_Task to carry out_
Return each line of the records below in which the string "GIOCO" turns up.

_Input records_
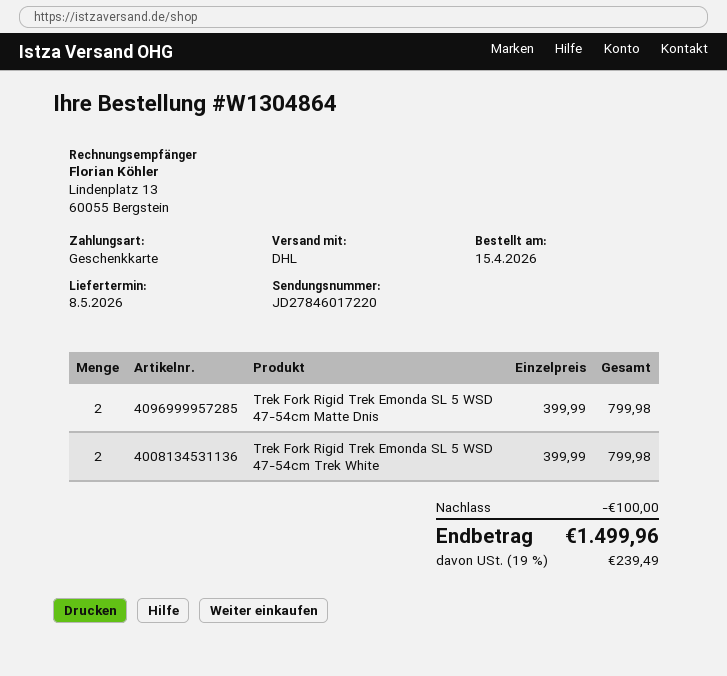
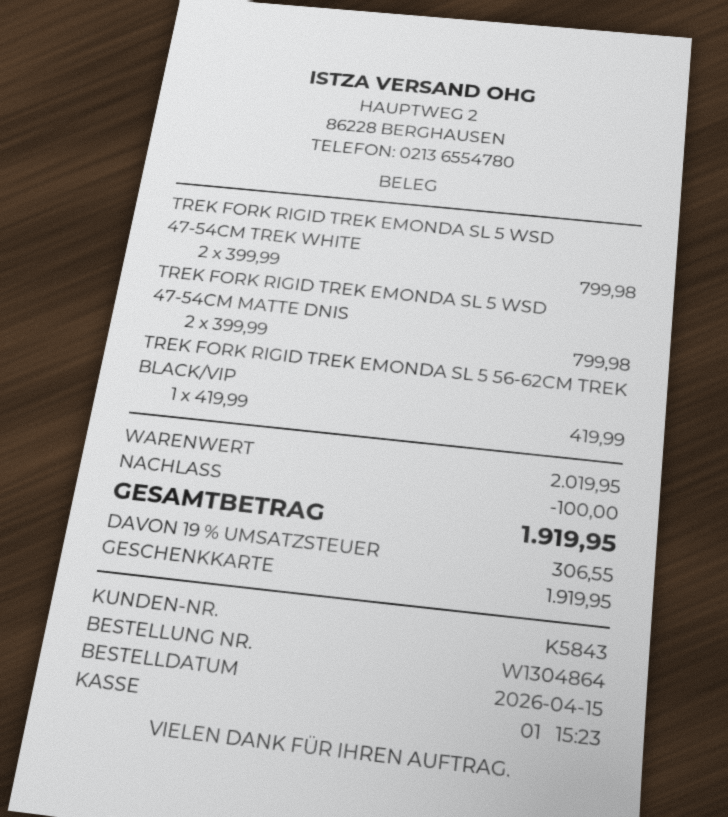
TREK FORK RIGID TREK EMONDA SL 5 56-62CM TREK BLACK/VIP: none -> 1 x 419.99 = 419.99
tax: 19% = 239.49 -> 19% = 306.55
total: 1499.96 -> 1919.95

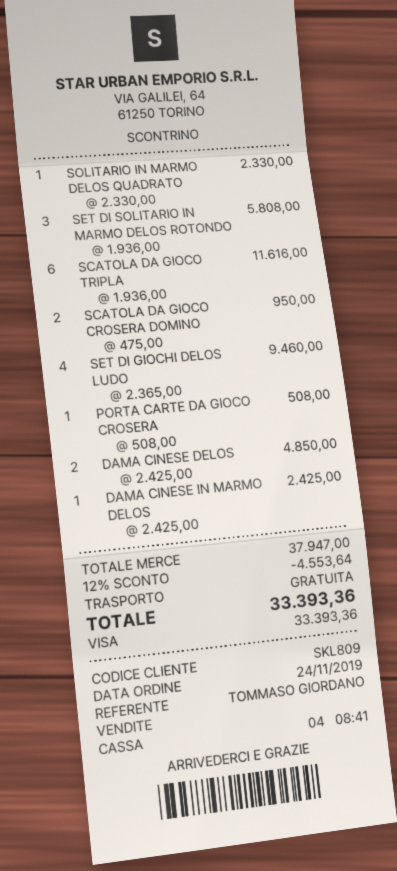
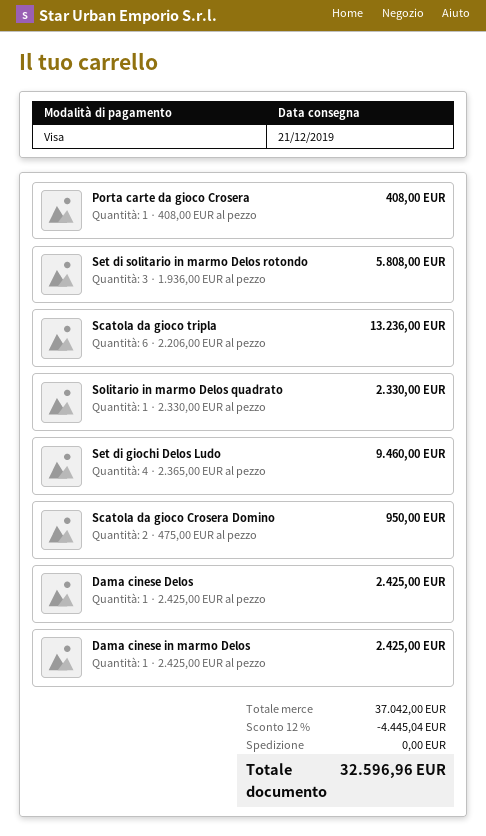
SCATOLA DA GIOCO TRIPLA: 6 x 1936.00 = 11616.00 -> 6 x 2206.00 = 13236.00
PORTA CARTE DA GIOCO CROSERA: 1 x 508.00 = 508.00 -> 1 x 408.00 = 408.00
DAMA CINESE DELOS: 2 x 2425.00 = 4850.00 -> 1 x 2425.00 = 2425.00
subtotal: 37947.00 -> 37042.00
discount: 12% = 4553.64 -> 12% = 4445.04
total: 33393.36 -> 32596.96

_Response area_
SCATOLA DA GIOCO TRIPLA: 6 x 1936.00 = 11616.00 -> 6 x 2206.00 = 13236.00
PORTA CARTE DA GIOCO CROSERA: 1 x 508.00 = 508.00 -> 1 x 408.00 = 408.00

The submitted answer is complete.